もんじゅ元所長“ミスタープルトニウム”が語る原発推進論(2/4 ページ)

» 2012年11月15日 00時00分 公開
[堀内彰宏,Business Media 誠]

 もんじゅの計画自体は30年前からスタートしているのですが、立地を決めるのに時間がかかりました。1995年にスタートして、電気を起こして、送電も開始しました。しかし、1995年に放射性ではない二次系のナトリウムもれが起きて、その後、15年間の空白ができました。
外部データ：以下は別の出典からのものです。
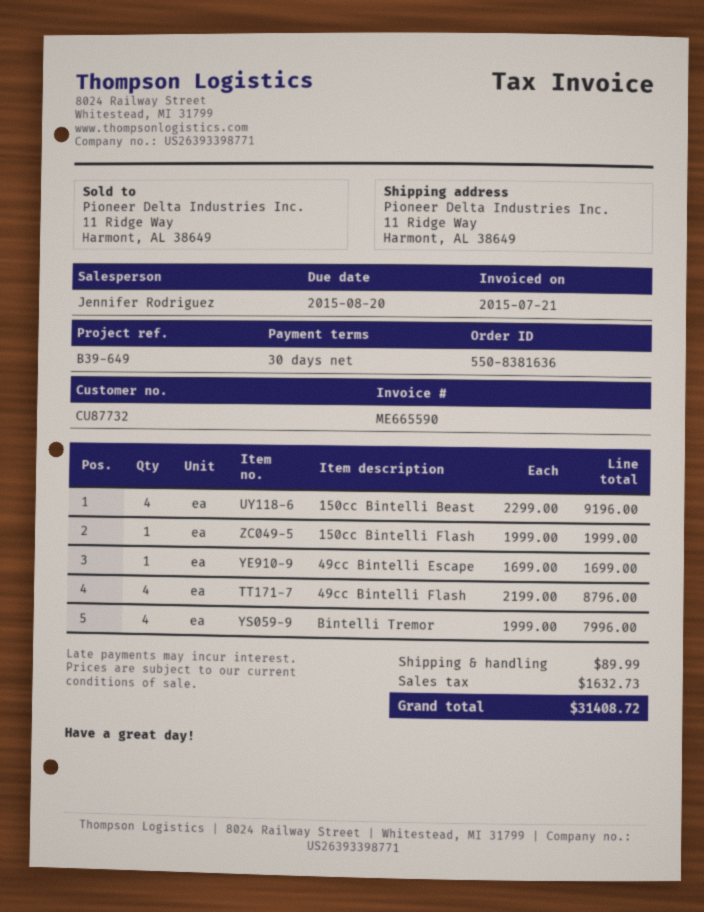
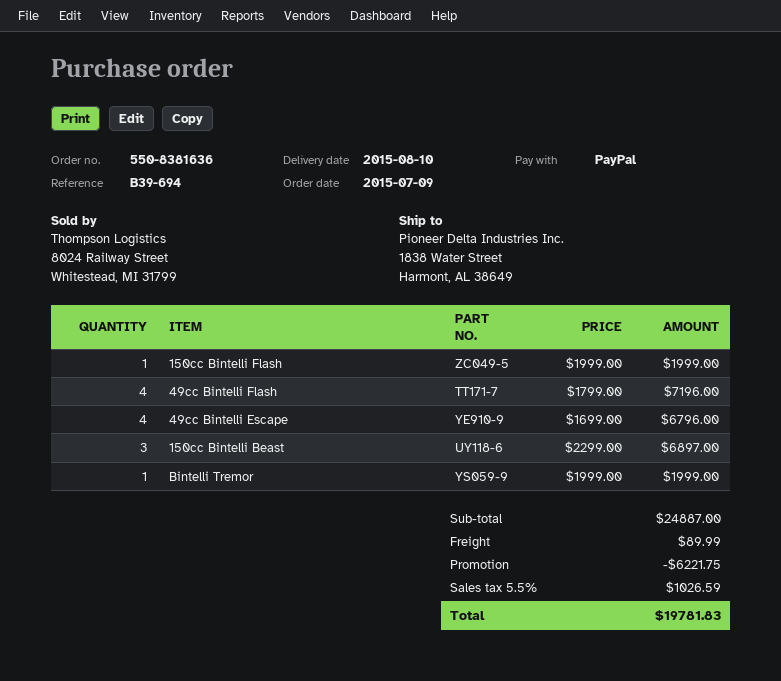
reference: B39-649 -> B39-694
ship to: 11 Ridge Way, Harmont, AL 38649 -> 1838 Water Street, Harmont, AL 38649
150cc Bintelli Beast: 4 x 2299.00 = 9196.00 -> 3 x 2299.00 = 6897.00
49cc Bintelli Escape: 1 x 1699.00 = 1699.00 -> 4 x 1699.00 = 6796.00
49cc Bintelli Flash: 4 x 2199.00 = 8796.00 -> 4 x 1799.00 = 7196.00
Bintelli Tremor: 4 x 1999.00 = 7996.00 -> 1 x 1999.00 = 1999.00
discount: none -> 6221.75
tax: 1632.73 -> 1026.59
total: 31408.72 -> 19781.83

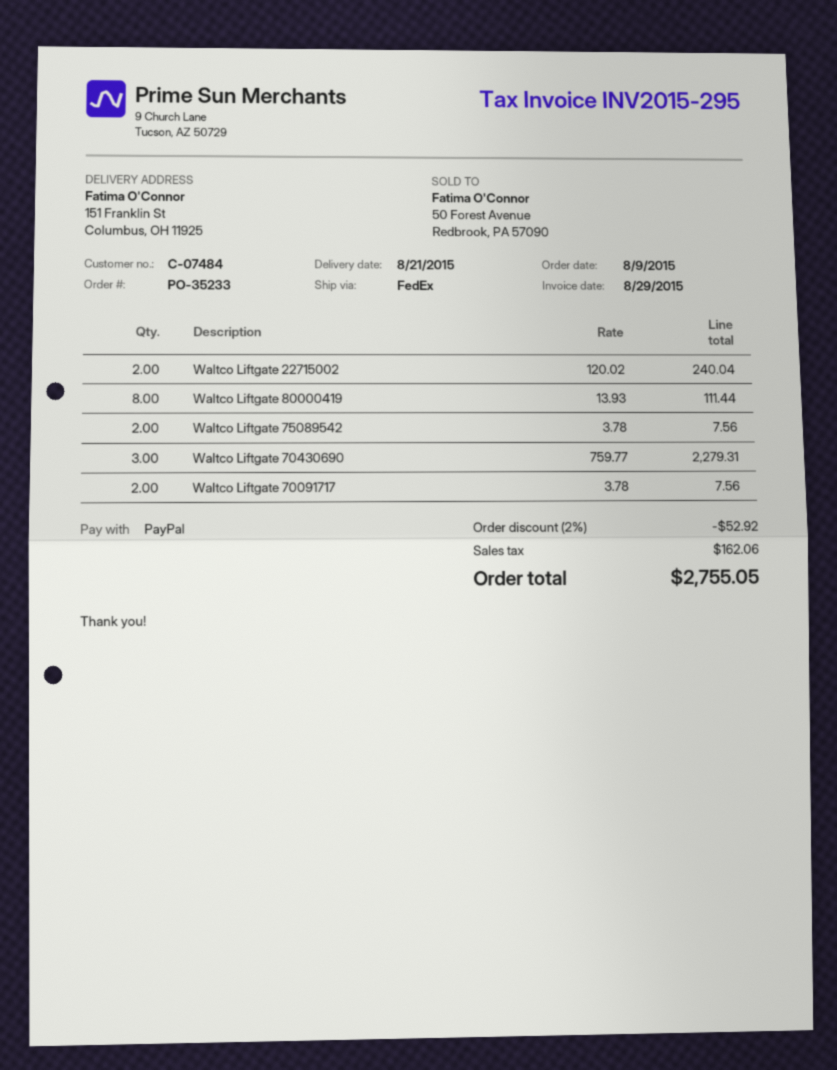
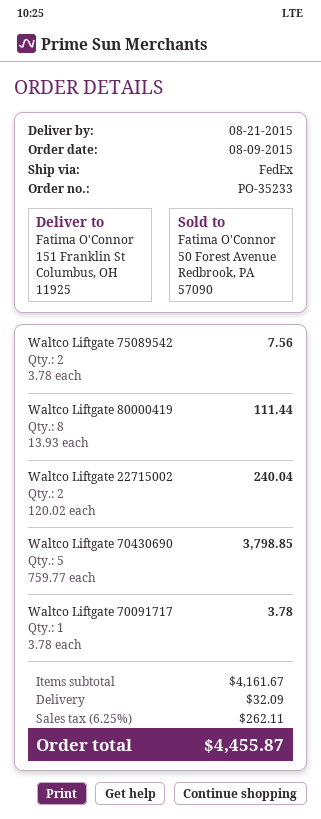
Waltco Liftgate 70430690: 3 x 759.77 = 2279.31 -> 5 x 759.77 = 3798.85
Waltco Liftgate 70091717: 2 x 3.78 = 7.56 -> 1 x 3.78 = 3.78
discount: 2% = 52.92 -> none
shipping: none -> 32.09
tax: 162.06 -> 262.11
total: 2755.05 -> 4455.87

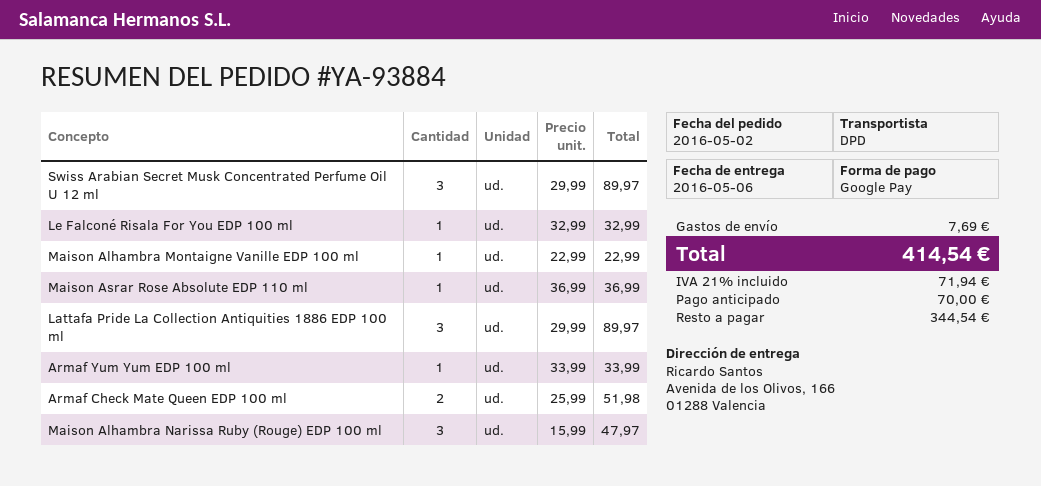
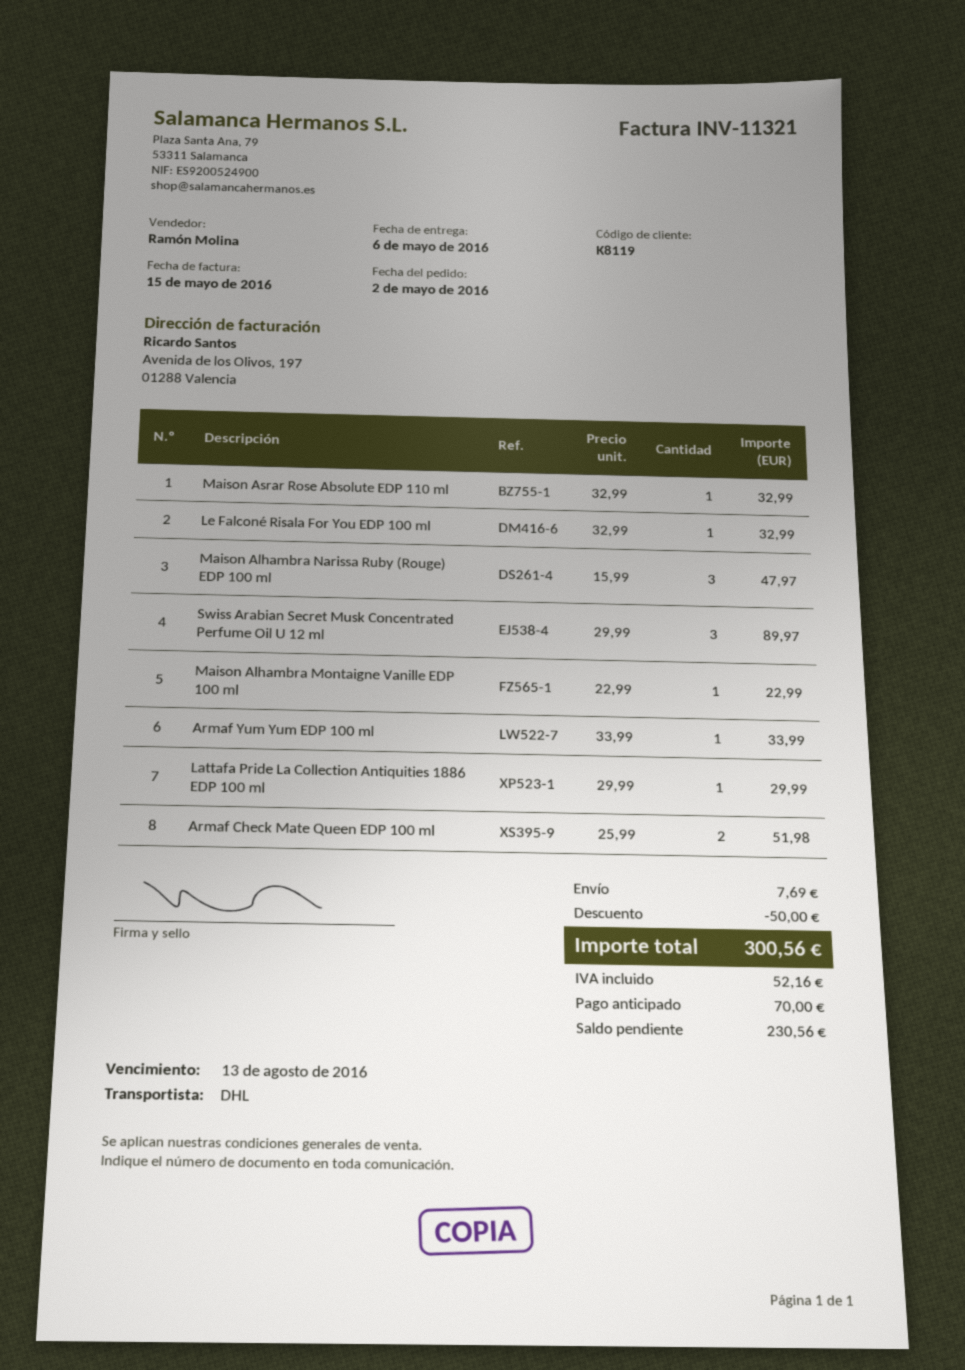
shipping method: DPD -> DHL
Maison Asrar Rose Absolute EDP 110 ml: 1 x 36.99 = 36.99 -> 1 x 32.99 = 32.99
Lattafa Pride La Collection Antiquities 1886 EDP 100 ml: 3 x 29.99 = 89.97 -> 1 x 29.99 = 29.99
discount: none -> 50.00
tax: 71.94 -> 52.16
total: 414.54 -> 300.56
balance: 344.54 -> 230.56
 現在と同じように「将来、この技術が必要かどうか」という議論が国レベルで行われて、日本は「従来通り継続していく」という決定をして、リスタートしたのが2010年です。その間に裁判における闘争など、いろいろありました。

 2010年にリスタートしたのですが、その後、IVTM(炉内中継装置)の落下事故があって、現在、その修復は終わっているのですが、まだリスタートする状況にはなっていません。ただ、人間の体でいえばまったく健全になっていて、準備運動すればスタートできる状況にあります。

 次画像は、2010年の中央制御室でのリスタートの瞬間です。

もんじゅの中央制御室

 もんじゅは28万キロワットの電気を出します。大きく分けて、次画像のドームの中が炉心で、その中を流れている冷却材が一次系のナトリウムです。そして真ん中が、炉心から出てきたナトリウムの熱を、きれいな(放射性でない)ナトリウムに伝え直して外へ取り出すための二次系の容器です。その後は軽水炉と同じように、熱を水に伝えて蒸気を発生させて電気を起こすというシステムです。

もんじゅの仕組み(注:sodium=ナトリウム)

 もんじゅでは、プルトニウム含有量が20%ほどのMOX燃料※を使っています。炉心の周りには、プルトニウムを増殖するためのブランケット燃料も入れてあります。

※MOX燃料……再処理工場で使用済み燃料から取り出したプルトニウムに、二酸化プルトニウムと二酸化ウランを混ぜてプルトニウム濃度を高めたもの。これをウランの代わりに燃料として使うことをプルサーマルという。

 昨今の福島の事故を受けて、崩壊熱をどうやってとるかという技術が問題になっていますが、福島の場合は海水ですが、もんじゅの場合は空気冷却です。

 また、津波に関連してですが、たまたま地形がそういうことが幸いしたのですが、崖に切り開いて建てている関係で、電源設備などが結果的に全部上の方に配置されています。津波を極端に意識したわけではないのですが、そういった対策が結果的にとられているということです。

 最近、「もんじゅや核燃料サイクルについて、今後どうするんだ」という議論があり、一部にある反原発の動きの中では「やめるべきだ」「必要ない」という声もたくさん出ていますが、我々としては基本的に粛々と継続し、さらに技術を発展していこうということで、いろんな取り組みをしています。これからどういう政権になるかも非常に大きいと思いますが、青森の(再処理工場での)核燃料サイクルと(高速増殖炉の)もんじゅが両輪として継続していくという考えで今、進めていますし、多分そういう方向の結論になるだろうと私たちは期待しています。

 もうひとつ、その中で福井県や青森県といった地方自治体とは、これまで信頼関係を構築してきましたが、今後どうするかについてはステークホルダーとしての地方自治体の意見は大きいと思います。

 そして大きな問題として、使用済み燃料、それから再処理した後に出てくる高レベル廃棄物をどうするかということがあります。やはり再処理して処分する方がより合理的で、使いっ放しでそのまま処分するのは不可能に近いと思います。

 米国でも基本的には長期貯蔵という考え方です。なぜなら少し細かい専門になるのですが、見方を変えると放射性廃棄物は一般廃棄物とは違い、来世紀くらいの技術であれば、中に入っている有用な金属をリサイクルできる可能性を秘めている宝でもあるからです。そういう見方もこれから必要になってくるのではないかと思います。

 この機会をご縁にもんじゅを視察いただきたいと思いますが、敦賀半島は関西電力や日本原子力発電の原子力発電所もたくさんあり、有効な見学ができるので、声をかけていただきたいと思います。

 ちょうど都知事を辞めてしまいましたが、2カ月前に石原都知事がもんじゅを訪問されました。1時間以上かけて、配管の中をぐるぐる回っていただいて、しっかりと見ていただきました。2日間一緒だったのですが、意外と元気で、また国会に出るのかなという感じでしたが、積極的にもんじゅをご支援していただいています。